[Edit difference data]

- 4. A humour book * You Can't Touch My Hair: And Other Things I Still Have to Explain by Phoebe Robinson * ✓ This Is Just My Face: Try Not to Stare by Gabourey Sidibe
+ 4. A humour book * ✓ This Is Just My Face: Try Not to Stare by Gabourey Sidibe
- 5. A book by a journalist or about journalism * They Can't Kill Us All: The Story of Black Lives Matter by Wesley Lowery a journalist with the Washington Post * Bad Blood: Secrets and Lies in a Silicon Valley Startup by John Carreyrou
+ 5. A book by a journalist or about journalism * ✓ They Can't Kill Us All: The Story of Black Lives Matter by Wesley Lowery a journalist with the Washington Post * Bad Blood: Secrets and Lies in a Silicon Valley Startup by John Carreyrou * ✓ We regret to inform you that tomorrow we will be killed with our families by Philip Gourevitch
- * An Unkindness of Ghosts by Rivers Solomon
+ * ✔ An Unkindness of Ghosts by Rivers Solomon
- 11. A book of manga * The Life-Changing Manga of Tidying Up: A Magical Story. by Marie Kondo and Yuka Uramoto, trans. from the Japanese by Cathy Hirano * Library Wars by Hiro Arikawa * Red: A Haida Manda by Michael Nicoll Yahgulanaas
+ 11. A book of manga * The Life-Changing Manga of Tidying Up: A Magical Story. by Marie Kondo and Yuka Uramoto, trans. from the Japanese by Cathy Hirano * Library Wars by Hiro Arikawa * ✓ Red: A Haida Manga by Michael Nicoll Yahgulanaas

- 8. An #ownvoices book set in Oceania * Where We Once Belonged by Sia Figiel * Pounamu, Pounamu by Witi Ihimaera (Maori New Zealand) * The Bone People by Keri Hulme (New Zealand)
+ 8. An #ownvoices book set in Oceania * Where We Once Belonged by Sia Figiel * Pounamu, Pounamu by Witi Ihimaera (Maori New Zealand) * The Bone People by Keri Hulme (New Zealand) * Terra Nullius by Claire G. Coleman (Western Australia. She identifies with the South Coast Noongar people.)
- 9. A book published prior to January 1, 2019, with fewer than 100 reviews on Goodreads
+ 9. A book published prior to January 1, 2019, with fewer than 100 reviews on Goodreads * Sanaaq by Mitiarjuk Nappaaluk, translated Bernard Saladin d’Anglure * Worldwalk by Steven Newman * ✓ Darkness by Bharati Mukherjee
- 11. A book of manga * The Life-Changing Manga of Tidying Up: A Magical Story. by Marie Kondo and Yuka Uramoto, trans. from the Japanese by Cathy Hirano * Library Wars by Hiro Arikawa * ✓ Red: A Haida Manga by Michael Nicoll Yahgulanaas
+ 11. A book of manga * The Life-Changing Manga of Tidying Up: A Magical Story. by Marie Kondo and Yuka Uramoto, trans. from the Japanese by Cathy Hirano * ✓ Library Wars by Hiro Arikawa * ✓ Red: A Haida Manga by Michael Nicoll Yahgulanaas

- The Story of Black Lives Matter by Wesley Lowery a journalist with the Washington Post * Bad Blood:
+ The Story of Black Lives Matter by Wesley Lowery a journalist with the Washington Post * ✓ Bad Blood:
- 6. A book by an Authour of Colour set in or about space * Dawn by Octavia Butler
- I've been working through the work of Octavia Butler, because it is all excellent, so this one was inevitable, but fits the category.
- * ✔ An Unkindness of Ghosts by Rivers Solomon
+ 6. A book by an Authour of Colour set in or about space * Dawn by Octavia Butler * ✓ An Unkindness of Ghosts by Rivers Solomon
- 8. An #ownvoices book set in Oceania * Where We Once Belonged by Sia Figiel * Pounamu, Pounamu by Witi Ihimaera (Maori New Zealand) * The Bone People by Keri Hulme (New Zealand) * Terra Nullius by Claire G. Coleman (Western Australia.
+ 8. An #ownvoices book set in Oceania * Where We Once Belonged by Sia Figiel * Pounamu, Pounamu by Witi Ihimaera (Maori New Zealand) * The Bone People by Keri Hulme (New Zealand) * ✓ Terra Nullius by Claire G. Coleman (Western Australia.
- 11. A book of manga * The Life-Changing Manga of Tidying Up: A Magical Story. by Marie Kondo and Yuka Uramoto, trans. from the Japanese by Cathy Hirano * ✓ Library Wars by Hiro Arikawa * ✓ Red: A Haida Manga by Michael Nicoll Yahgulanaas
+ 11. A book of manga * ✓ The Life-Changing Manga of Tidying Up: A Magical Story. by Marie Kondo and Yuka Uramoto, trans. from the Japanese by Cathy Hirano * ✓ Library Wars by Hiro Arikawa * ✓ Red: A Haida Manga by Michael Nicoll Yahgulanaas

==

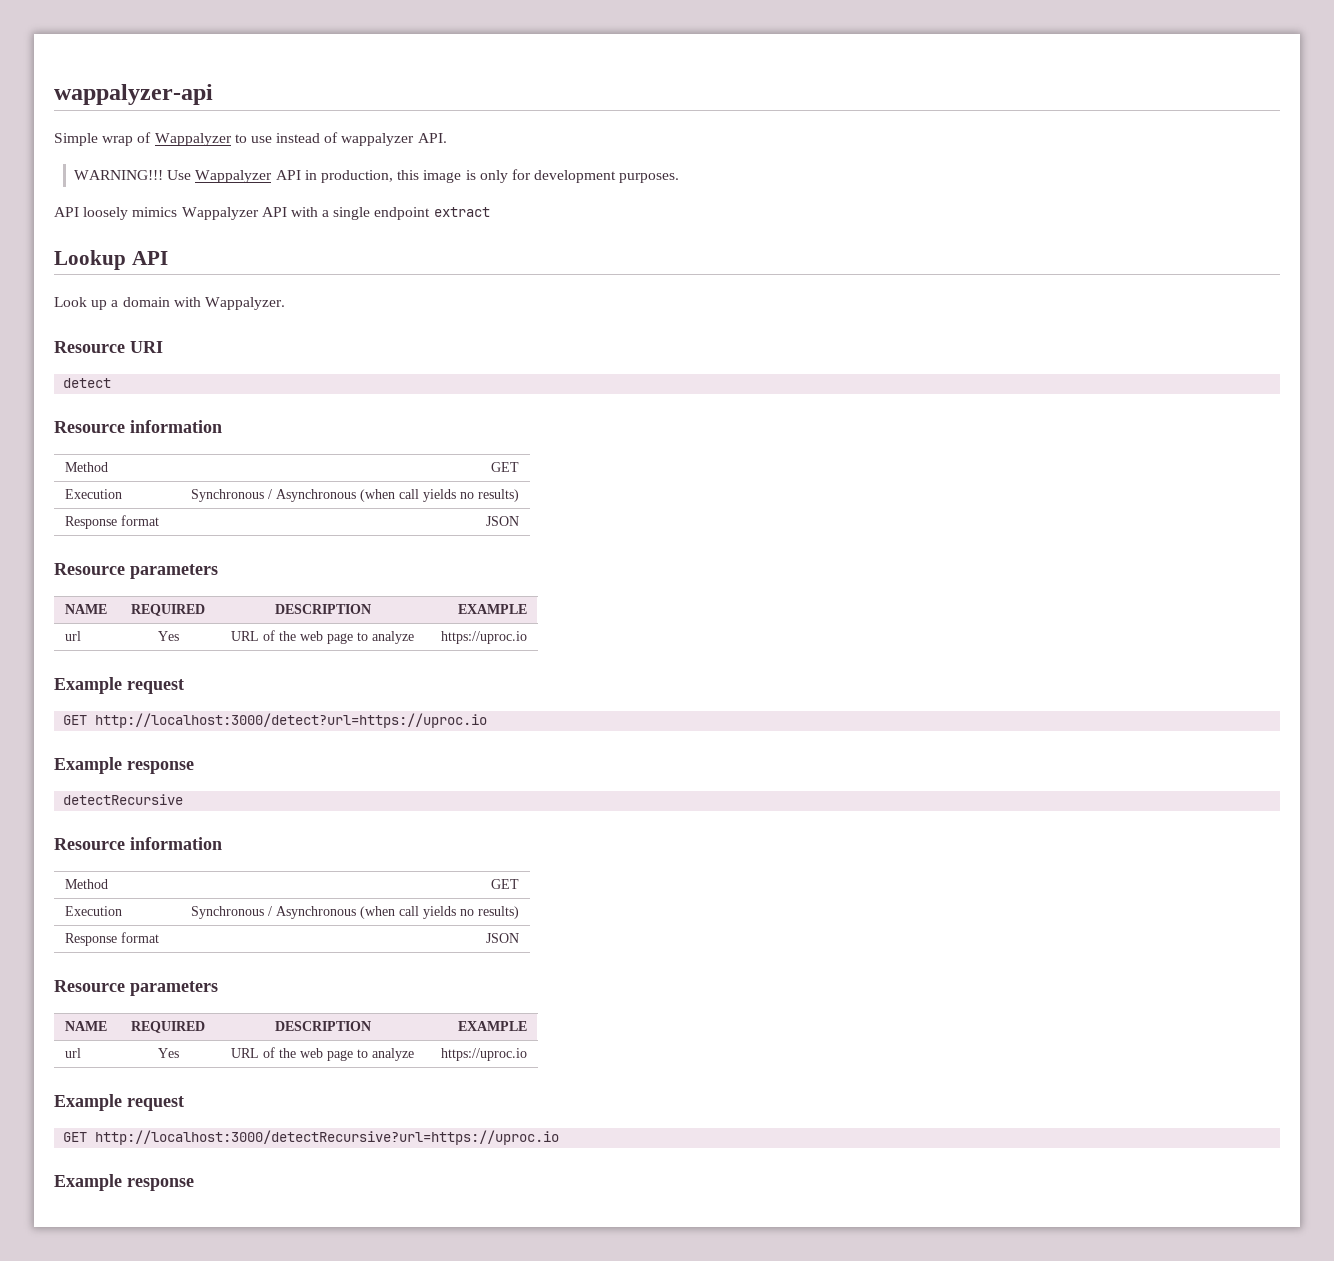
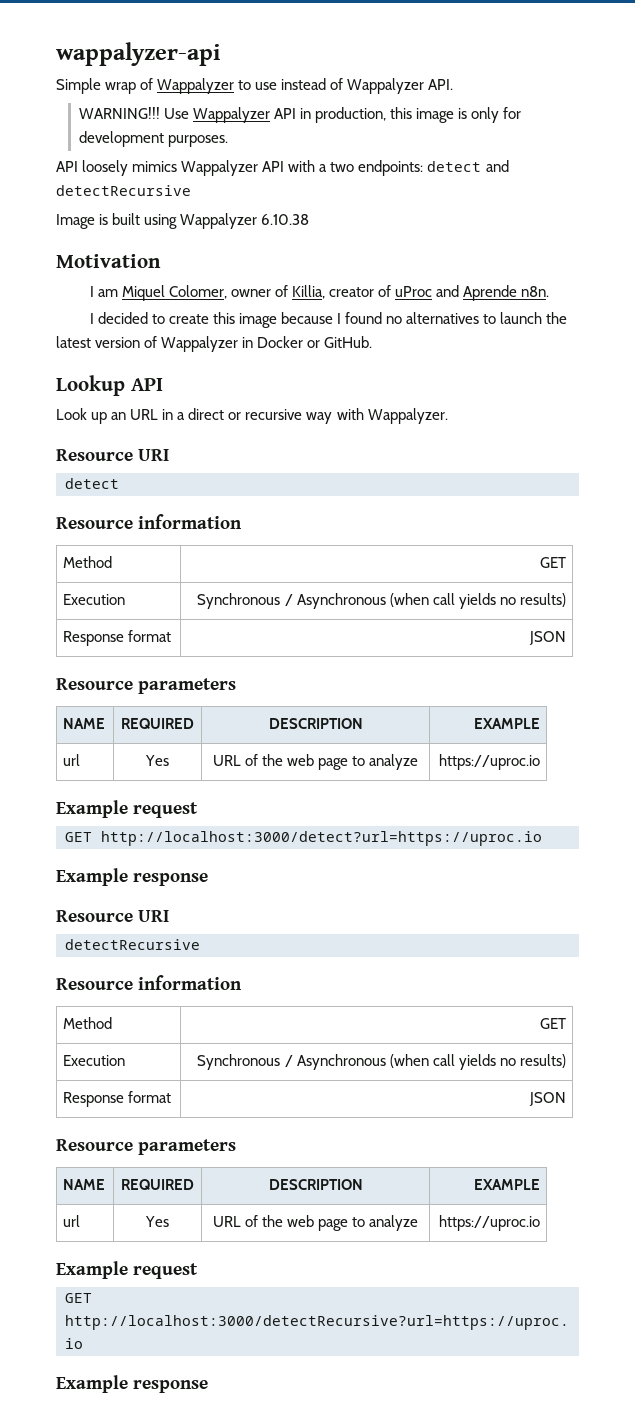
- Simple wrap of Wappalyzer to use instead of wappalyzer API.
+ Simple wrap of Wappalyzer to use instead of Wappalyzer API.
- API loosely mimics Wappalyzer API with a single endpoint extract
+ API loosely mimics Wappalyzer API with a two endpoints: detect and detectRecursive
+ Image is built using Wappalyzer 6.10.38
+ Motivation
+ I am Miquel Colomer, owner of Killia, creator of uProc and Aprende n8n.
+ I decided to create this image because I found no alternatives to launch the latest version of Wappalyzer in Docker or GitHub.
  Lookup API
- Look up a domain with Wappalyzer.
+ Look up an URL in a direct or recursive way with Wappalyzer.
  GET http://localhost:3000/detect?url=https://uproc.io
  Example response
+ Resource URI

...

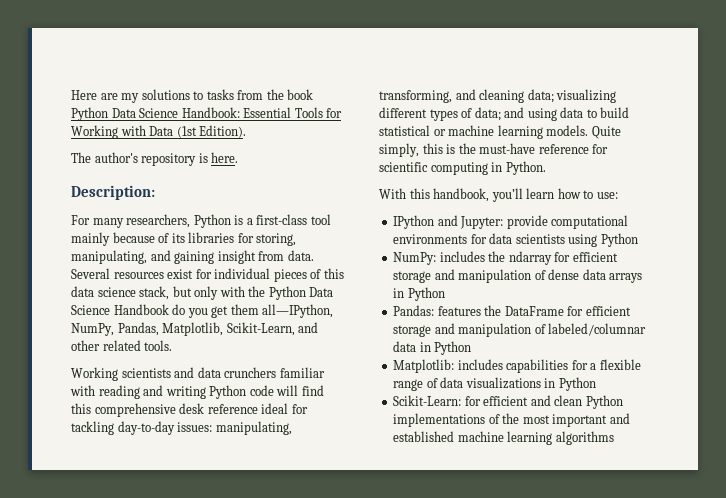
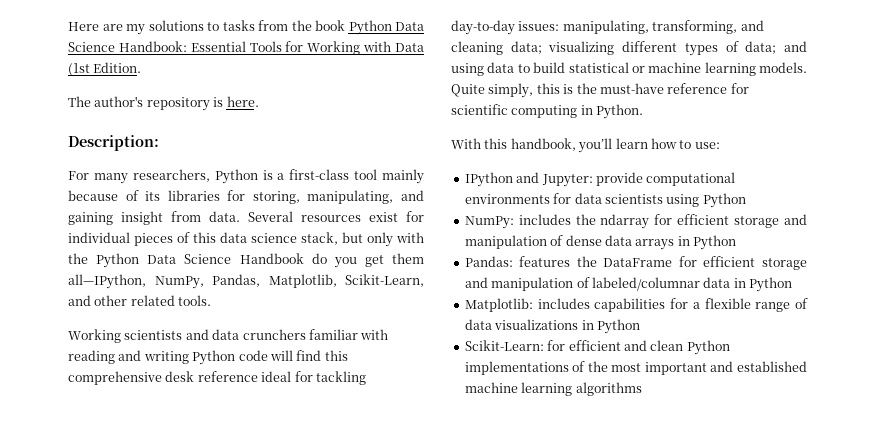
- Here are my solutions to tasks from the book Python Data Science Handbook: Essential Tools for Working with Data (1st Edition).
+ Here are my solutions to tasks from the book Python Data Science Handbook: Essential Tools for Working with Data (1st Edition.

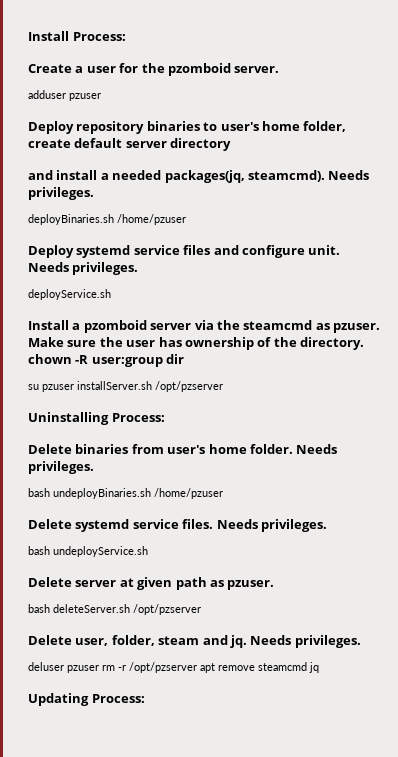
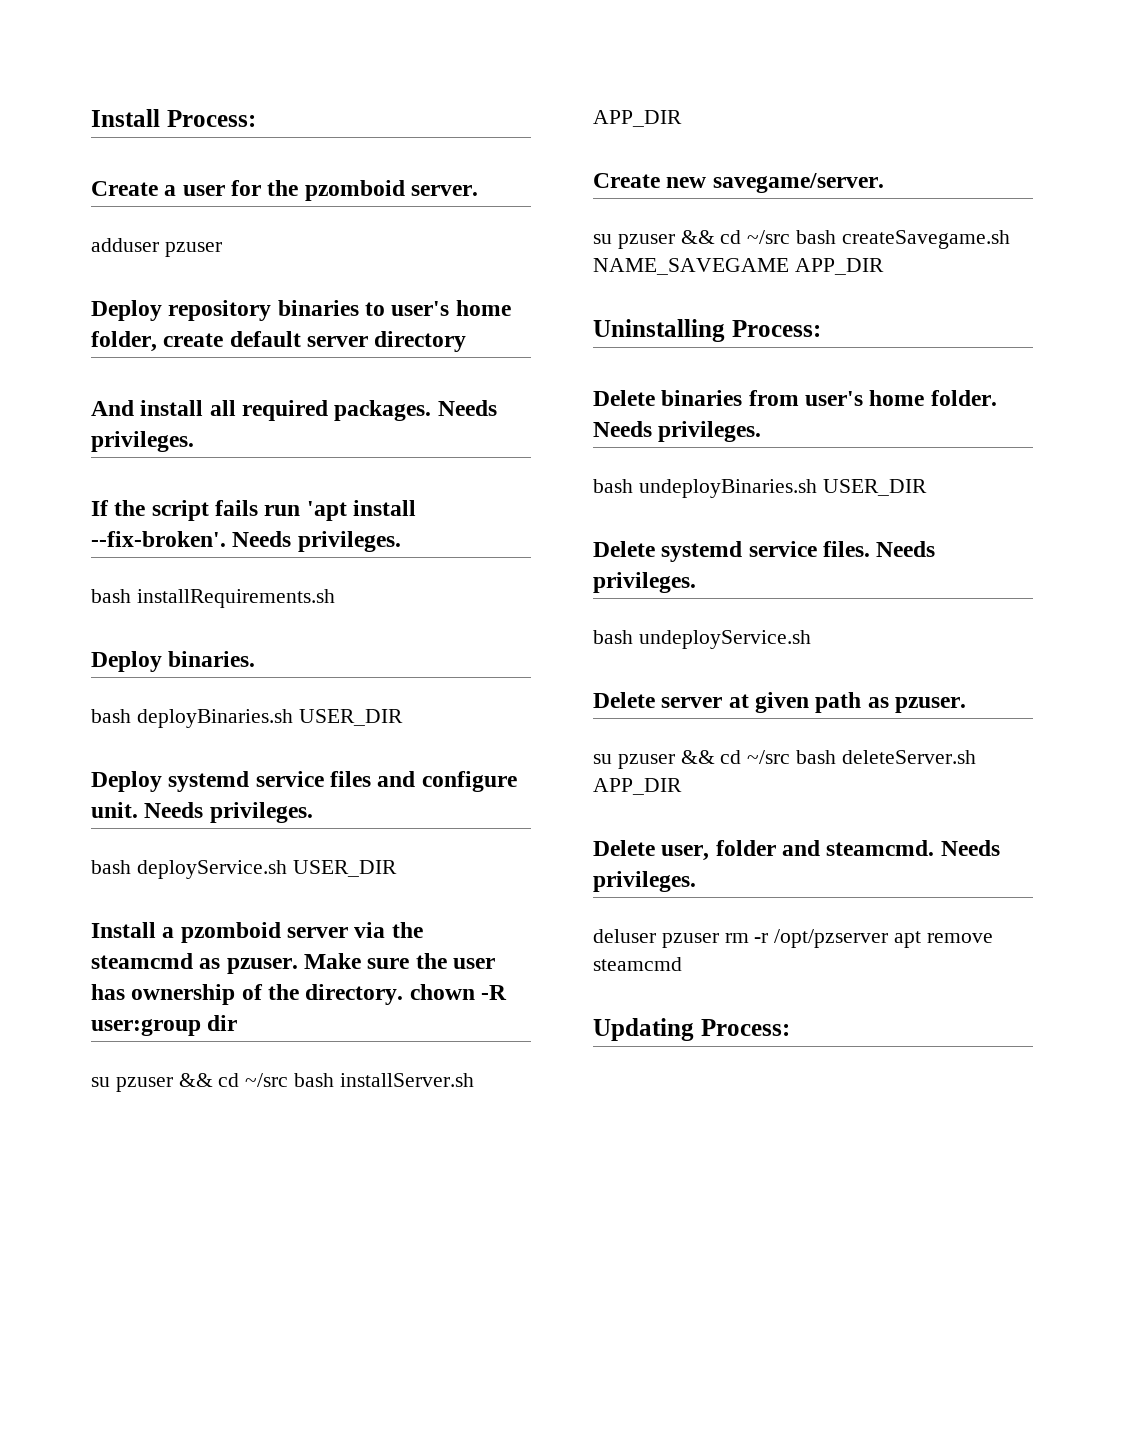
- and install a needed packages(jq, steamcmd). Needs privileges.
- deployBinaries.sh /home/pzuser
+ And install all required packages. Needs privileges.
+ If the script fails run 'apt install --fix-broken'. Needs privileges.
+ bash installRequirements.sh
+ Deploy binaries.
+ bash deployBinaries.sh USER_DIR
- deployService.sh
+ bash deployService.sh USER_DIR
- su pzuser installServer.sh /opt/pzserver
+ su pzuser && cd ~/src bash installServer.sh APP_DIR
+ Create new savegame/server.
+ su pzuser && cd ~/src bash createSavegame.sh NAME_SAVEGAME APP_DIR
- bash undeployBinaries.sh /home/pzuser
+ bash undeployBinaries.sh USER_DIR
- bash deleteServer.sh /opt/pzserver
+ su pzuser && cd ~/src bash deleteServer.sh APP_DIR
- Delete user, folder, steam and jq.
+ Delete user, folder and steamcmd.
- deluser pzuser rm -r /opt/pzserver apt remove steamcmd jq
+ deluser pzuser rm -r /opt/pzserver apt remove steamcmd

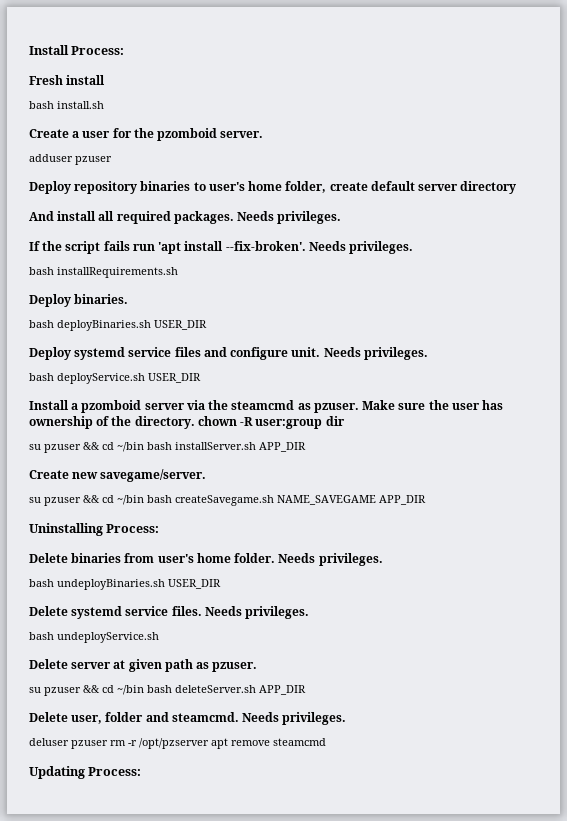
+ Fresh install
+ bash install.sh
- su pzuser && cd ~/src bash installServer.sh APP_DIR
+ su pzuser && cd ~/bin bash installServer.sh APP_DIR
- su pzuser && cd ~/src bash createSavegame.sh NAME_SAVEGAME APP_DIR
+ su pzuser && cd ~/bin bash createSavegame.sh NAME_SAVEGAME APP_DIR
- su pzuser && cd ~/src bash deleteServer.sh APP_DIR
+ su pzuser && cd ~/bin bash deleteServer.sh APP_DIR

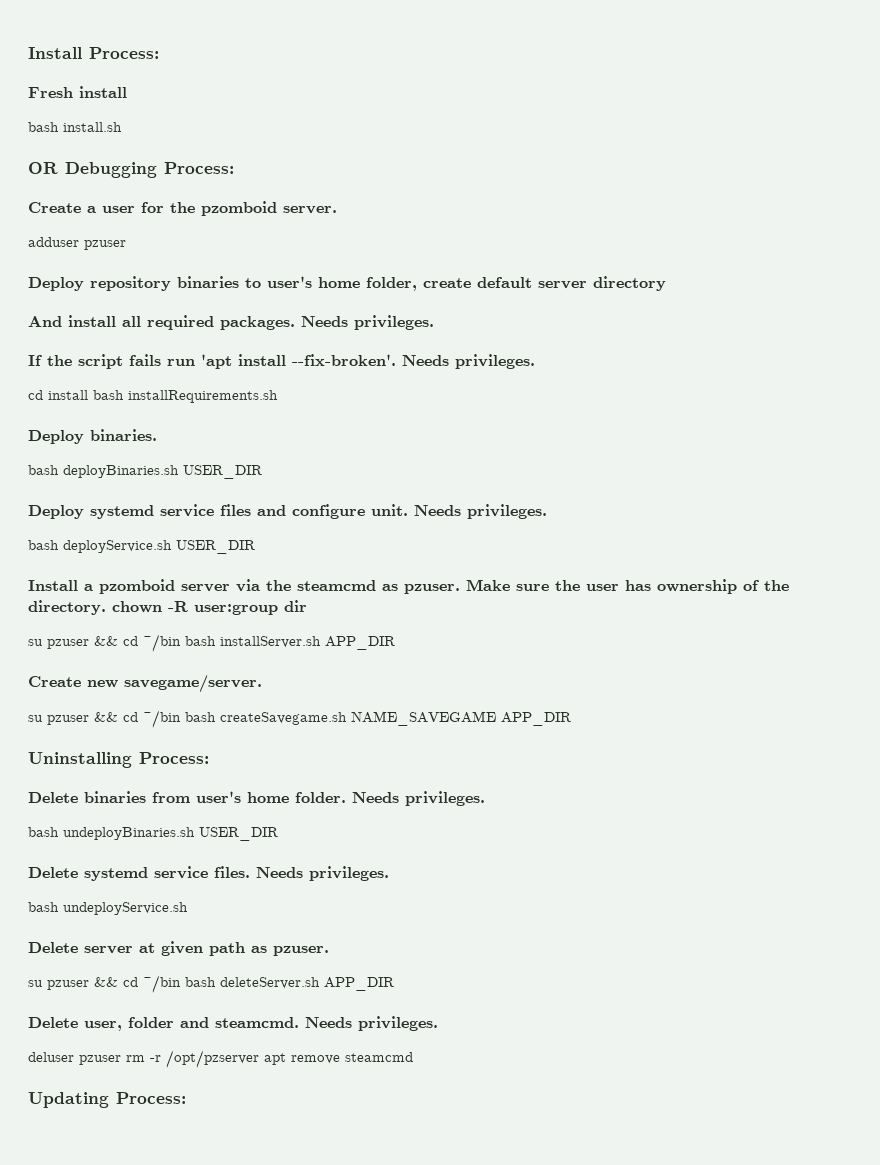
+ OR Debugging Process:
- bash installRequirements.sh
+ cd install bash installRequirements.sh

## EXERCISE PROMPT
Where a line above includes "detect", copy that line.

## EXPECTED ANSWER
+ API loosely mimics Wappalyzer API with a two endpoints: detect and detectRecursive
  GET http://localhost:3000/detect?url=https://uproc.io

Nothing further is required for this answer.